Deviamos sinceramente libertar-nos deste tipo de ferramenta. Mas uma vez que a direcção já nos trouxe para aqui, será dificil sair.

Depende de como vamos tratar esta questao nos proximos meses...
-vamos usar os valores das transferencias para abater nesse valor e pedimos emprestimo para o resto
-vamos usar parte do valor das transferencias para abater e pedir emprestimo para o resto
-nao usamos o valor das transferencias e pedimos emprestimo para pagar as obrigações (gestão 100%  cofidis)


Exacto. Até porque este empréstimos obrigacionistas só terão de ser pagos daí a 3 anos. É demasiado fácil.

MALU15

Citação de: lonstrup em 06 de Setembro de 2012, 10:04
Citação de: mr.c em 06 de Setembro de 2012, 10:02
Citação de: lonstrup em 06 de Setembro de 2012, 09:19
o grande dilema é, estas obrigações não convertiveis foram produtos financeiros que o Benfica vendeu ao Publico. Logo, para a sua aquisição não esteve pendente nenhum tipo de garantia, como nos outros empréstimos. Pelo menos penso eu que funcione assim.

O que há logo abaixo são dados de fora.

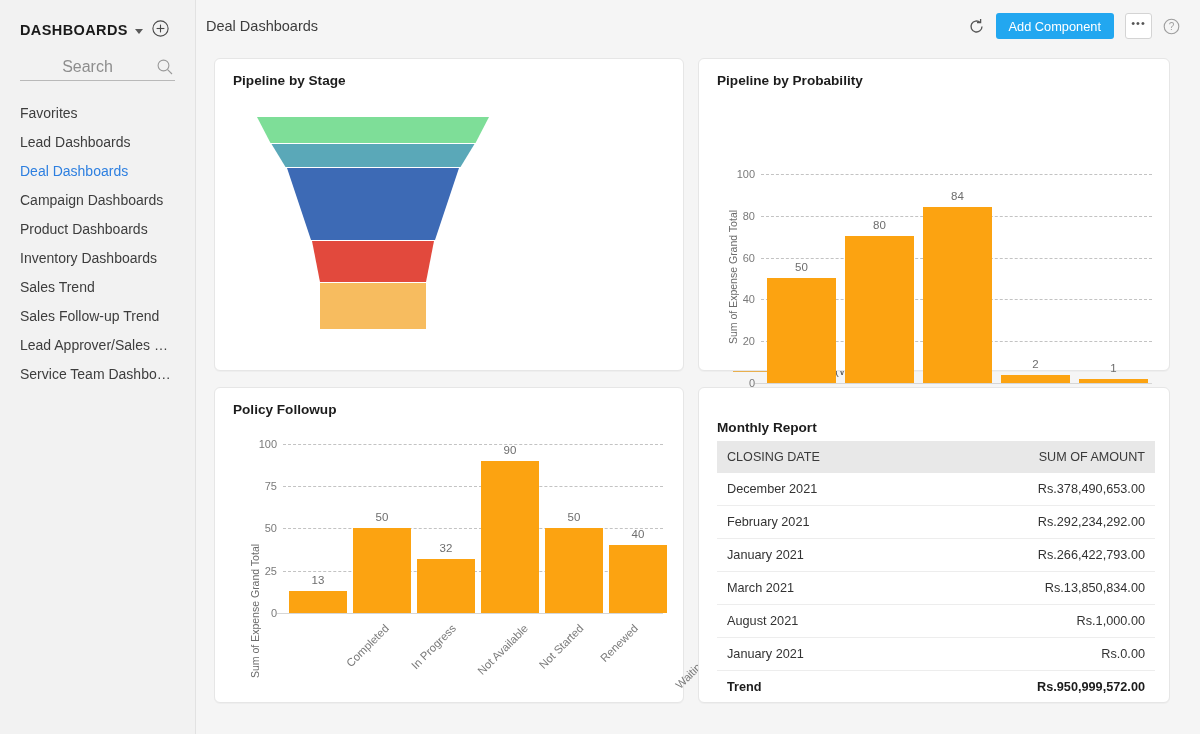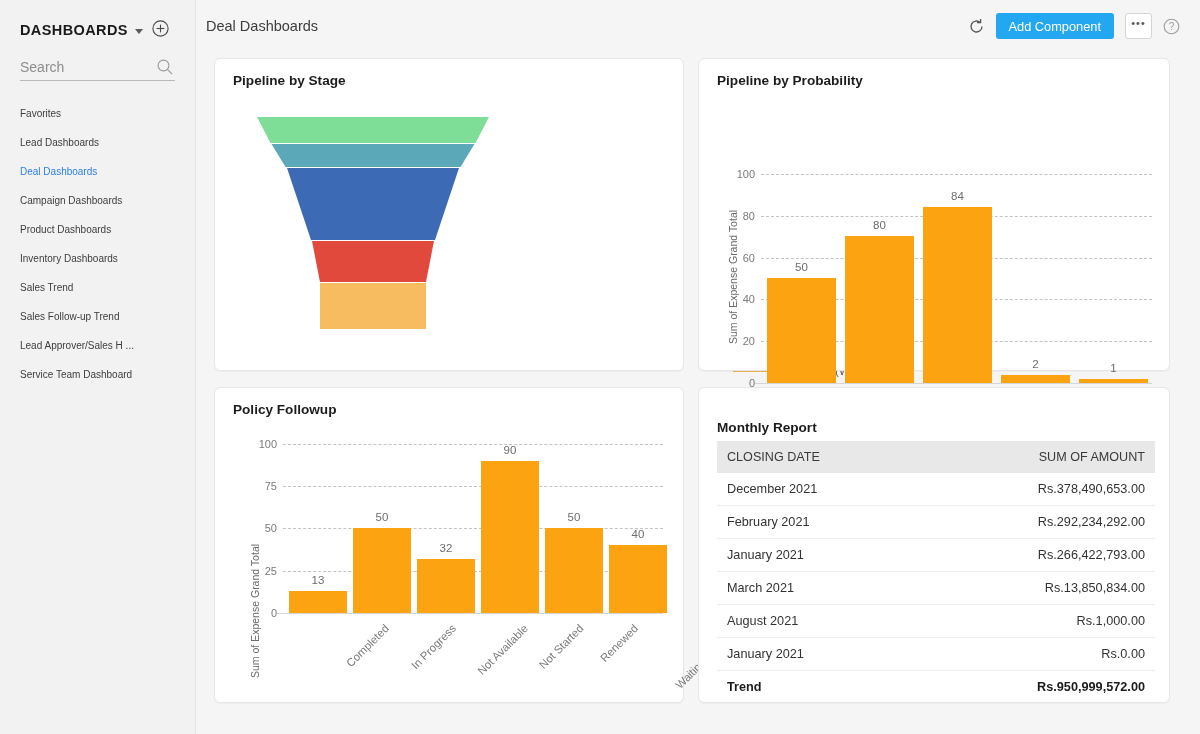--- a/index.html
+++ b/index.html
@@ -39,7 +39,7 @@
   .sb-search input {
     border: 0; background: transparent; outline: none;
     font-family: "Liberation Sans", sans-serif;
-    font-size: 14px; color: #7f1d1d; width: 135px; height: 24px;
+    font-size: 16px; color: #7f1d1d; width: 135px; height: 24px; text-align: center;
   }
   .sb-search input::placeholder { color: #8d8d8d; }
   .srch-icon { position: absolute; right: 1px; top: 3px; }

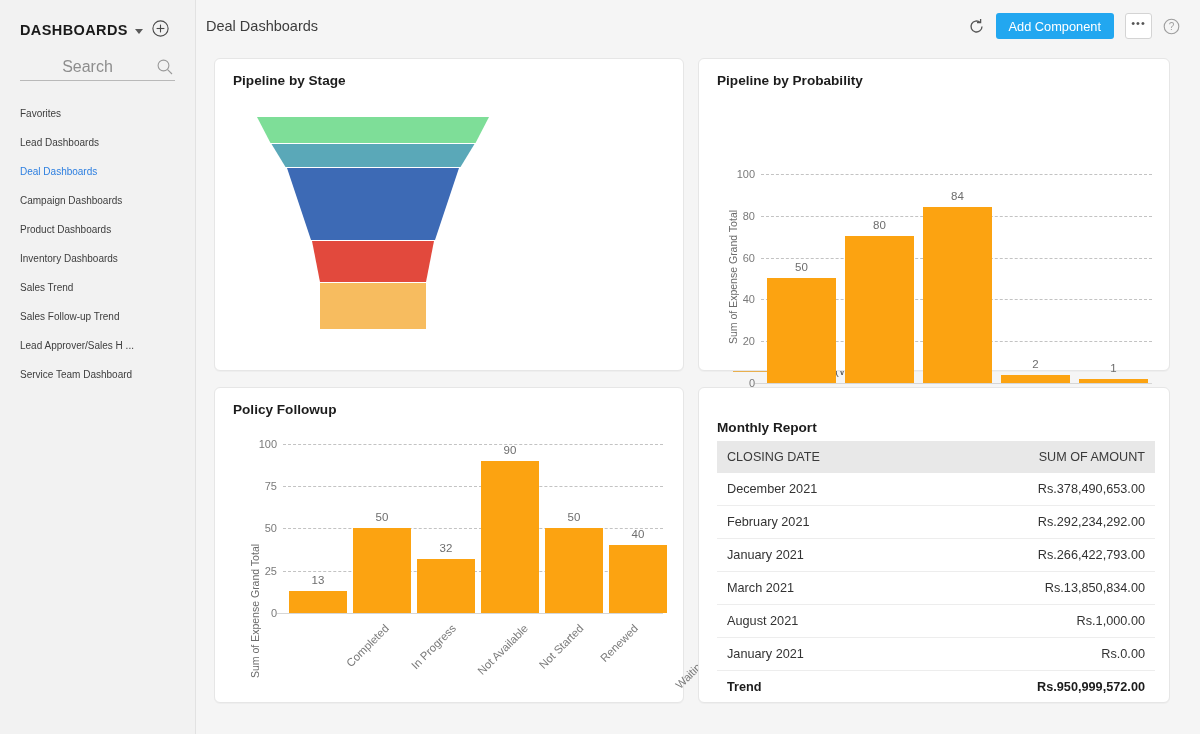--- a/index.html
+++ b/index.html
@@ -46,7 +46,7 @@
 
   .sb-list { margin-top: 18px; }
   .sb-item {
-    font-size: 10px; color: #3d3d3d; height: 29px;
+    font-size: 14px; color: #3d3d3d; height: 29px;
     line-height: 29px; white-space: nowrap;
     overflow: hidden; text-overflow: ellipsis; cursor: pointer;
   }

E portanto, se no empréstimo normal havia um valor periodico que pagávamos relativamente a esse empréstimo, e que depois de concluido o pagamento podia ser libertado para outras situações, nesta ferramenta das obrigações acabamos com uma mão cheia de nada. Pagamos o Emprestimo Obrigacionista, mas como não havia pagamentos periodicos, quer dizer que não há nenhum tipo de receita que é libertada para outros fins após o pagamento das obrigações.

Deviamos sinceramente libertar-nos deste tipo de ferramenta. Mas uma vez que a direcção já nos trouxe para aqui, será dificil sair.

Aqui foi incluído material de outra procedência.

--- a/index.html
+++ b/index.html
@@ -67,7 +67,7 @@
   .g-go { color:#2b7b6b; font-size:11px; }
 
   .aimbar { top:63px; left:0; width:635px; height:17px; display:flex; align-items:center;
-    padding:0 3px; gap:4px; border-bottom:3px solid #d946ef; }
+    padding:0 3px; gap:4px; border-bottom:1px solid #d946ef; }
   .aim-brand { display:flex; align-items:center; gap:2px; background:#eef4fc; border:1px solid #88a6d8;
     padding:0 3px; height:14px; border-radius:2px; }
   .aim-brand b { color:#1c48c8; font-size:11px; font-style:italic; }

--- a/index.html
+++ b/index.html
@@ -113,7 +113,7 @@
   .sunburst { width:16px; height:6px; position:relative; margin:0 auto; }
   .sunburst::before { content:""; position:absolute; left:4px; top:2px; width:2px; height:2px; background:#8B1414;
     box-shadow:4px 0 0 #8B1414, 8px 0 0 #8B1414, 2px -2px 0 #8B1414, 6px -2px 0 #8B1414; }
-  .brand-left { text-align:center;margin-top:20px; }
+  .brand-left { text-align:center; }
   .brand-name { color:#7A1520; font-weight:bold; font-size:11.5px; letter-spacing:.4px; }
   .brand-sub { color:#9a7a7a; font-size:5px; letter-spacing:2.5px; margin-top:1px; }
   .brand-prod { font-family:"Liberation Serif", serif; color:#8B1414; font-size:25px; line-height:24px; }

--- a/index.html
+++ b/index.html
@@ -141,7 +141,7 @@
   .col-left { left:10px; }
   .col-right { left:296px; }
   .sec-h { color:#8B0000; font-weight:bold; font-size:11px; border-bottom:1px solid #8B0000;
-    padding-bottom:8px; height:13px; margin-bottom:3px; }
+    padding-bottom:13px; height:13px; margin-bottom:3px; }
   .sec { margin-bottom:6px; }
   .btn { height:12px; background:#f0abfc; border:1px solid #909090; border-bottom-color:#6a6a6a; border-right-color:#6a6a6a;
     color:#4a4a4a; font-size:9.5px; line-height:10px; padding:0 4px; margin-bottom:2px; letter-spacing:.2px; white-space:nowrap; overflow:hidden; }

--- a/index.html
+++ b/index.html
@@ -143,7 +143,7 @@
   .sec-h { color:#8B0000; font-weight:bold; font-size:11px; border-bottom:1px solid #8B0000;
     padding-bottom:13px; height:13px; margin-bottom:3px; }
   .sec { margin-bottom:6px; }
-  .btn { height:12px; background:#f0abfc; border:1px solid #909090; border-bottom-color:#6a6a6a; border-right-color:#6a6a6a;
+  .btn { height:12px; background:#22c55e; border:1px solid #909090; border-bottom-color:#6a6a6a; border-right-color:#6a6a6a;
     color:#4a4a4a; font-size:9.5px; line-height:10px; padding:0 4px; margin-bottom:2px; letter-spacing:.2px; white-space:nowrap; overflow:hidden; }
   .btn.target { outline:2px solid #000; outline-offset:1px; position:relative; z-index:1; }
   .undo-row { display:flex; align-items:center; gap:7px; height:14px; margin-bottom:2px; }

Depende de como vamos tratar esta questao nos proximos meses...
-vamos usar os valores das transferencias para abater nesse valor e pedimos emprestimo para o resto
-vamos usar parte do valor das transferencias para abater e pedir emprestimo para o resto
-nao usamos o valor das transferencias e pedimos emprestimo para pagar as obrigações (gestão 100%  cofidis)

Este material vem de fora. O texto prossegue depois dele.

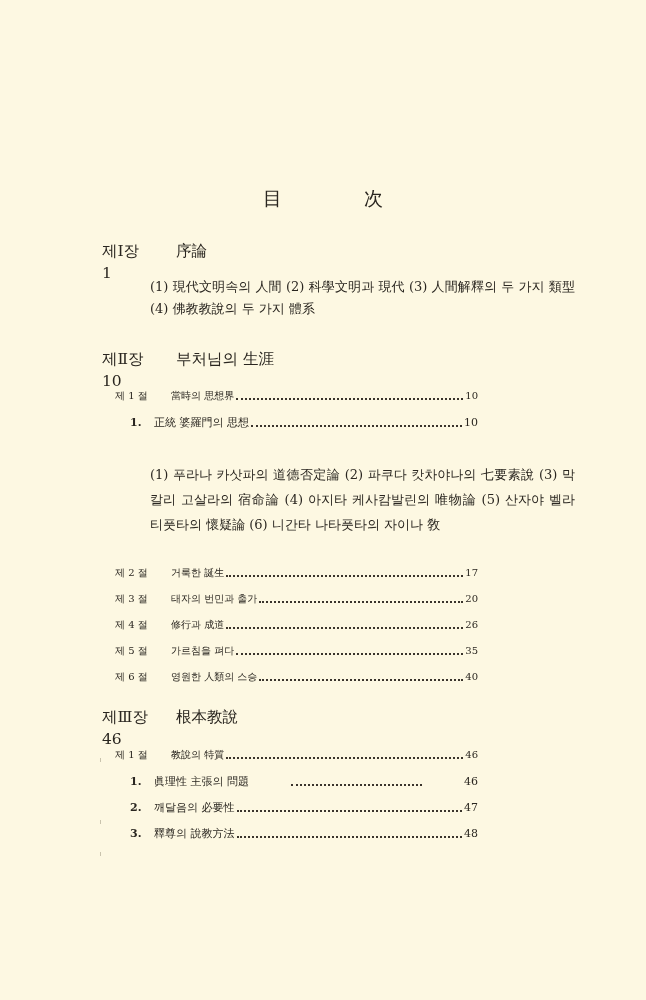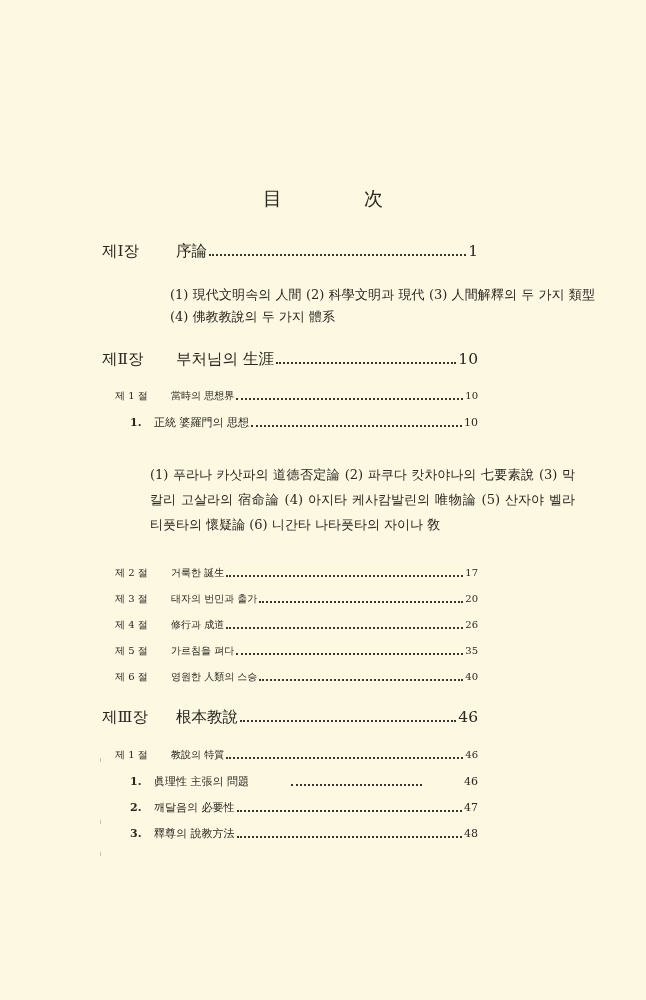--- a/index.html
+++ b/index.html
@@ -26,7 +26,7 @@
       border-bottom: 2px dotted #3a342c; height: 0; align-self: center; transform: translateY(3px);
     }
     .entry .pg { flex: 0 0 auto; }
-    .chapter { font-size: 15.5px; left: 102px; right: 72px; }
+    .chapter { font-size: 15.5px; left: 102px; right: 72px; flex-direction: column; }
     .chapter .num { display: inline-block; width: 74px; }
     .section { font-size: 10px; left: 115px; right: 72px; }
     .section .num { display: inline-block; width: 56px; }

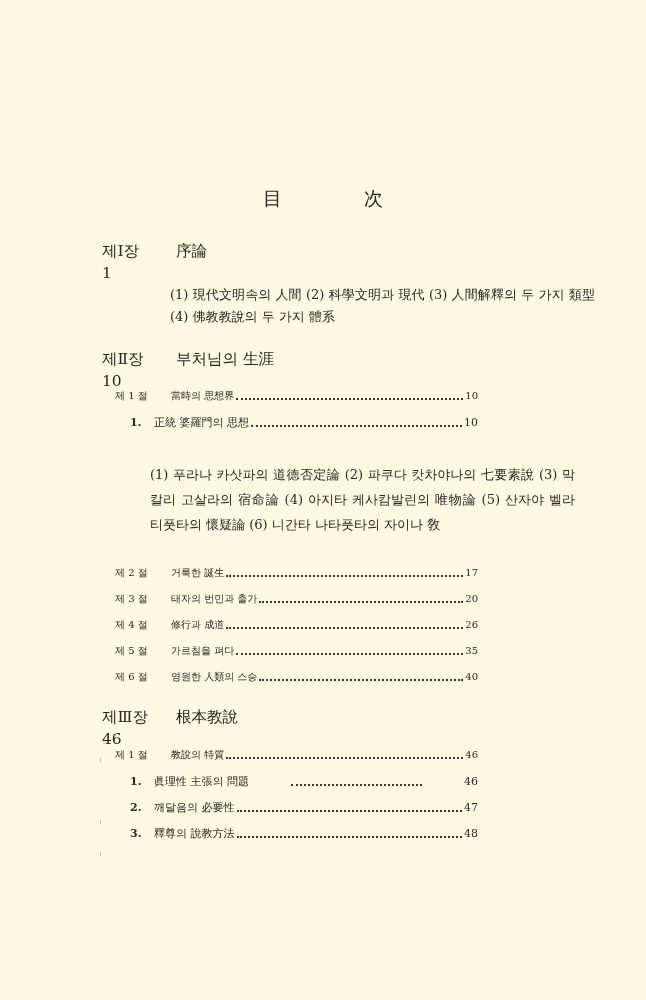--- a/index.html
+++ b/index.html
@@ -53,7 +53,7 @@
     <span class="leader"></span>
     <span class="pg">1</span>
   </div>
-  <div class="para" style="top:284px;margin-left:20px;">(1) 現代文明속의 人間 (2) 科學文明과 現代 (3) 人間解釋의 두 가지 類型 (4) 佛教教說의 두 가지 體系</div>
+  <div class="para" style="top:276px;">(1) 現代文明속의 人間 (2) 科學文明과 現代 (3) 人間解釋의 두 가지 類型 (4) 佛教教說의 두 가지 體系</div>
 
   <div class="entry chapter" style="top:349px;">
     <span class="label"><span class="num">제Ⅱ장</span><span>부처님의 生涯</span></span>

Exacto. Até porque este empréstimos obrigacionistas só terão de ser pagos daí a 3 anos. É demasiado fácil.
Estes empréstimos foram contraídos ainda a uma boa taxa ( em termos médios inferior a 6%) e as taxas são sempre inferiores aos outros empréstimos/produtos oferecidos pela banca comercial, os quais vencem sempre taxas superiores por força da aplicação de spreads elevados. Em minha opinião se o mercado estiver receptivo, o Benfica irá continuar a utilizá-los, até porque não exige garantias adicionais. Duvido é que as taxas se mantenham nestes níveis, como aliás aconteceu recentemente com outas empresas e até com o Porto e Sporting, os quais pagaram taxas na ordem dos 7,5%, salvo erro.

AntonioFugueiraSLB

João, obrigado pela análise.

Arhamiis

Trabalhar para pagar empréstimos é o que todos nós fazemos, seja da casa ou do carro outro bem qualquer, qual é o problema disso?